Demo: Growing Asian Vegetables

From 2 to 3 PM on Saturday, a local gardener, garden writer, and blogger will be featuring several kinds of Asian vegetables, discussing how to grow and prepare different varieties and sampling dishes that can be made with them.

Master Gardener trainee Wendy Kiang-Spray is a full-time high school counselor, but she also freelance writes for Heirloom Gardener, Washington Gardener, Kiki magazine, and the Garden Guides website. She maintains the blog Greenish Thumb and is working on a book about growing and cooking Chinese vegetables.

Wendy will be demonstrating how to prepare several Asian vegetables for cooking, including luffa gourd, bitter melon, winter melon, and lemongrass. She will also sample a winter melon soup, a tea, and a dessert that you can grow and prepare yourself.

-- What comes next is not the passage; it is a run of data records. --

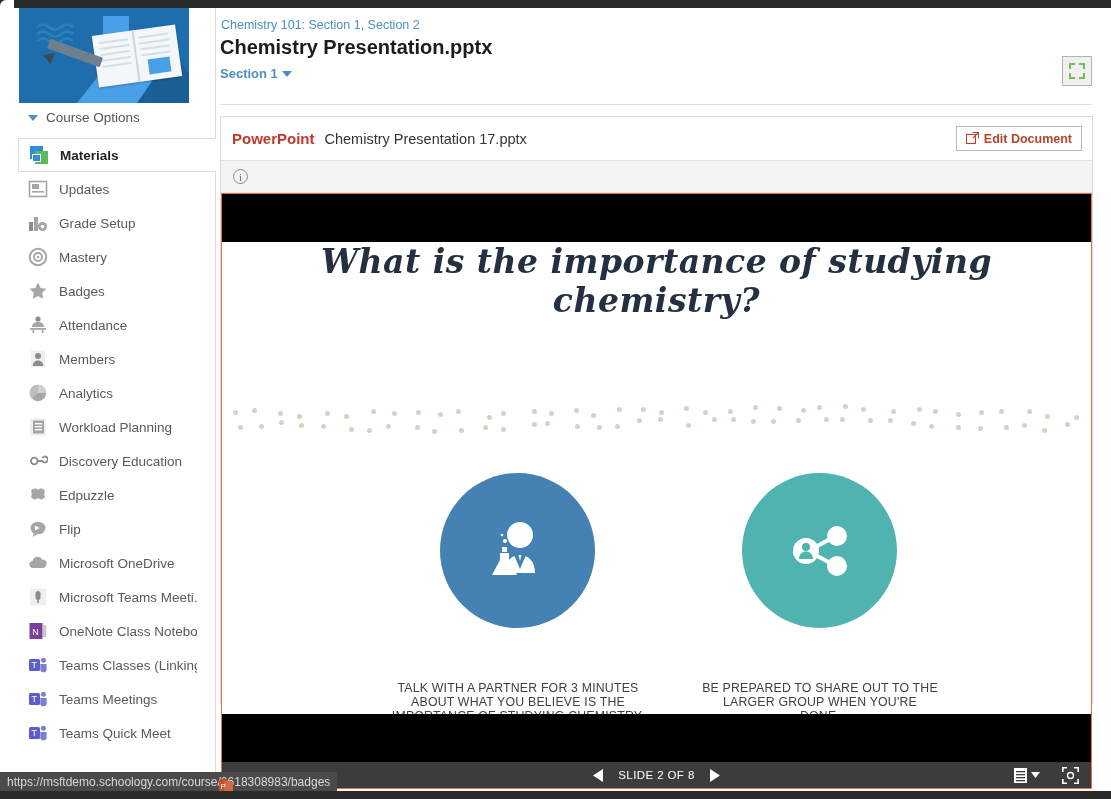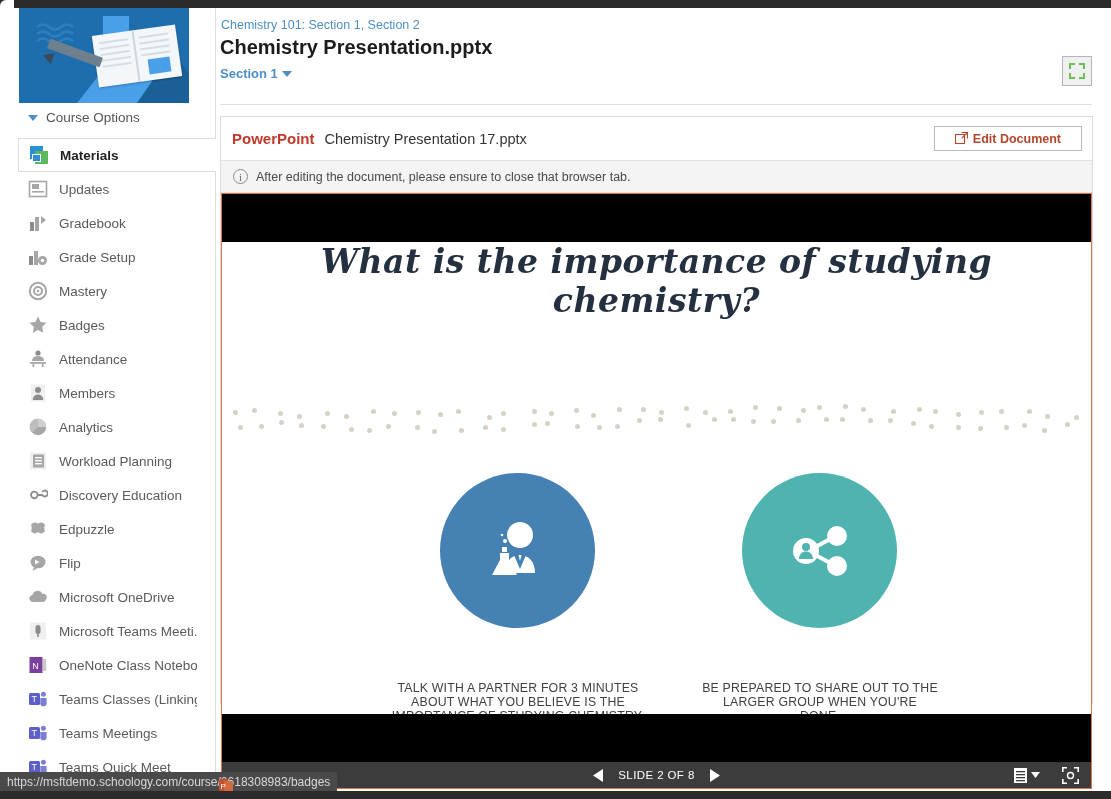"Edit Document" .edit-doc-btn { padding: 0 20px -> 0 9px }
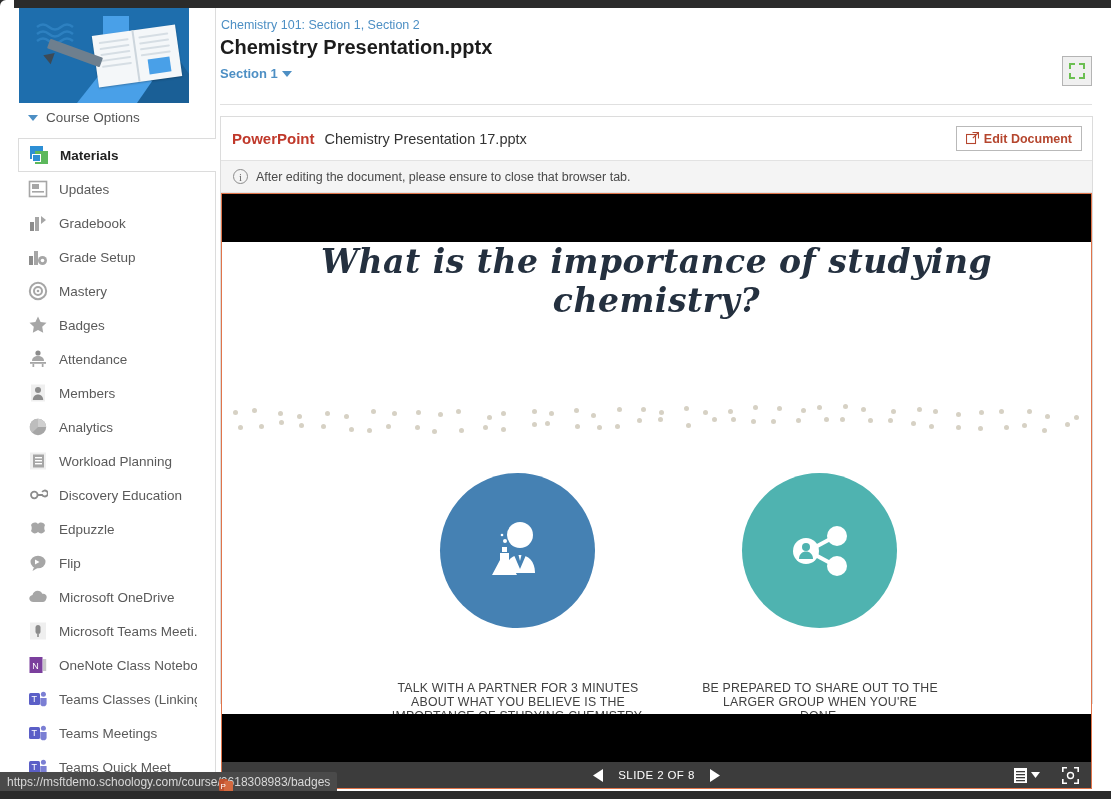"After editing the document, please" span { html: <span>After editing the document, please ensure to close that browser tab.</span> -> none }
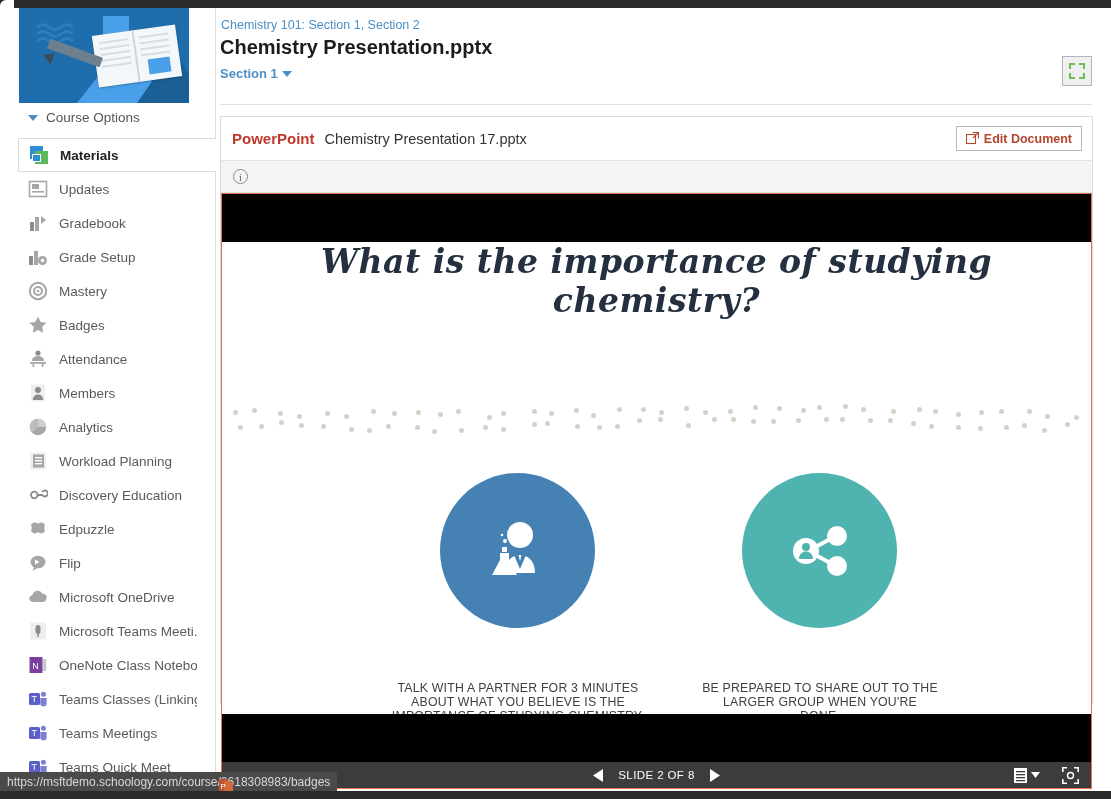"Gradebook" div.nav-item { html: <div> <span> <svg> <rect></rect> <rect></rect> <path></path> </svg> </span> <span>Gradebook</span> </div> -> none }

Bottle gourds dangling from a trellis in Wendy’s father’s garden

Most of the vegetables Wendy grows in her small garden and those in her father’s large garden are authentically Chinese, she says. “The climate in Shantung, China, where my parents grew up, is very similar to ours, so it all translates well to our gardens here. Many Chinese veggies serve double-duty in that they can be eaten when young but also used as household items. The bottle gourd for example, is water-tight and can sometimes last for generations! Bamboo is eaten and is delicious, but it is also made into household objects, furniture, building material. Some of the veggies that grow in more tropical climates, we can try here, but with patience and some good strategies. Lemongrass, for example, we need to grow as annual plants, or plant in containers and move inside to a sunny window to overwinter. Asian greens are famous bolters. To stay a step ahead, we try to be diligent about growing greens in cool weather – autumn is ideal for many Chinese greens. I personally think many Chinese veggies are just gorgeous too. Growing up, I remember the beautiful large plants like the Chinese long bean that grows hanging down in pairs, the whole plant creating so much shade the garden looks like a magical place. The bottle gourds right now suspend from their trellises like lanterns.”